Symptoms are related to the length of affected colon. Patients typically have infrequent, explosive episodes of diarrhea due to functional abdominal obstruction. Symptoms range from chronic progressive constipation to obstruction. About 70% to 90% of newborns with Hirschsprung's disease fail to pass meconium in the first 24 hours of life.27,28 If not diagnosed in the neonatal period, most will present with poor feeding, difficulty having bowel movements, and progressive abdominal distention.28 Those who present with abdominal obstruction or enterocolitis are more likely to present in the first week of life.27 Older children may have episodes of recurrent fecal impaction, failure to thrive, hypoalbuminemia, malnutrition,29 or infrequent, explosive episodes of diarrhea due to functional abdominal obstruction. Hirschsprung's disease must be differentiated from functional constipation in older children. The key physical examination finding is a tight anal sphincter with an empty rectum and upon termination of a rectal exam there is an explosive discharge of stool or flatus.30 Patients may also have abdominal distention and palpable fecal material on abdominal examination.

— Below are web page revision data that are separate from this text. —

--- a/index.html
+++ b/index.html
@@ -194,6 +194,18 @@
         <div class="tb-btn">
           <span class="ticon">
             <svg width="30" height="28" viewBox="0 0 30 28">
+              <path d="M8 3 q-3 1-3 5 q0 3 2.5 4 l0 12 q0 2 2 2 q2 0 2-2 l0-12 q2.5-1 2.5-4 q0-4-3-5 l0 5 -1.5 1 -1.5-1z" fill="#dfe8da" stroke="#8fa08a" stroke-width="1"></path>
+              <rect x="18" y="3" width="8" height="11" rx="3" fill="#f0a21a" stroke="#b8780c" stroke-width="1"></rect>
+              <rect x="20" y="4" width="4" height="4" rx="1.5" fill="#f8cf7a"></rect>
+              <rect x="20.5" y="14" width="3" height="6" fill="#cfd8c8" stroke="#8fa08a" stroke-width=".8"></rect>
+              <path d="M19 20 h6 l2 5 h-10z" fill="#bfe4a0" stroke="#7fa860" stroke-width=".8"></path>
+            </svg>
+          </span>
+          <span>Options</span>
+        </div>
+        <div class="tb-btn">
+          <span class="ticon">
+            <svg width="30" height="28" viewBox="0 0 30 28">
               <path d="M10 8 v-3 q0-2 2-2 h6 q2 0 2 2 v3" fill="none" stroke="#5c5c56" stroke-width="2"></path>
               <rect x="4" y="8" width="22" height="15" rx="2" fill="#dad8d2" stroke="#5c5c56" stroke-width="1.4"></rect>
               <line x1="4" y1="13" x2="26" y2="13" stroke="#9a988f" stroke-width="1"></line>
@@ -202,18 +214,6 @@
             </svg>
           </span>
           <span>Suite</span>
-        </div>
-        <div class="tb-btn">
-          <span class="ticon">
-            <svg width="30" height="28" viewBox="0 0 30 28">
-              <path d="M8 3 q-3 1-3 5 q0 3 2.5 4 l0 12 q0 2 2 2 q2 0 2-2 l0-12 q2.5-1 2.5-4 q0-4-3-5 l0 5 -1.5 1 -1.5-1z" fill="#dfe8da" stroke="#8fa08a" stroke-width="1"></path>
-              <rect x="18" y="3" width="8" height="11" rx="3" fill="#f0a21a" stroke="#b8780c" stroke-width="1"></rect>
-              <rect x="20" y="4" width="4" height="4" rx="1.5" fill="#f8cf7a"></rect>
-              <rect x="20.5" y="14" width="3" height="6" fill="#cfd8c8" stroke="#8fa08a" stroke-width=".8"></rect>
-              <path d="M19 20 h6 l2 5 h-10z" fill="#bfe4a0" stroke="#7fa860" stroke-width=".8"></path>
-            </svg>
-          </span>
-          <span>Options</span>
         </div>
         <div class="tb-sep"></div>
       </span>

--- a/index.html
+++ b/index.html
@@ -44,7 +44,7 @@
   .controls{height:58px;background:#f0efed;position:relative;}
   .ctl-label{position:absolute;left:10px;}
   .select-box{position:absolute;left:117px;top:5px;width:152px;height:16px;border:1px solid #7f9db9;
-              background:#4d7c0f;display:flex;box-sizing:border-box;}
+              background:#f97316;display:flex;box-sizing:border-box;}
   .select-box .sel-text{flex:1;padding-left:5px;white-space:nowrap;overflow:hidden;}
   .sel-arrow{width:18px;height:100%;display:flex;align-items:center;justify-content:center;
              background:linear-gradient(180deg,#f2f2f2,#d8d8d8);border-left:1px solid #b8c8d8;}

Children with Hirschsprung's enterocolitis initially present with abdominal distention, foul-smelling watery stool, lethargy, and poor feeding. This progresses to fever, dehydration, emesis, and hematochezia. As the disease evolves, intestinal epithelial inflammation progresses to erosion and eventual perforation27 (Fig. 45-3).
Children suspected of having Hirschsprung's disease who are not acutely ill should be referred to a pediatric surgeon or gastroenterologist for assessment, investigation, and management. The key investigations are a contrast enema and a rectal biopsy.
Children with enterocolitis require inpatient management aimed at preventing and limiting disease progression. Those with apparent sepsis or shock require the approach described in the previous section on NEC.
Surgical correction of Hirschsprung's disease provides near-normal gastrointestinal function for most children.31 However, some patients experience some long-term postoperative complications. Persistent constipation or fecal incontinence ranges from 2.5% to 13%.31 This may be a reason for emergency department presentation months after surgery.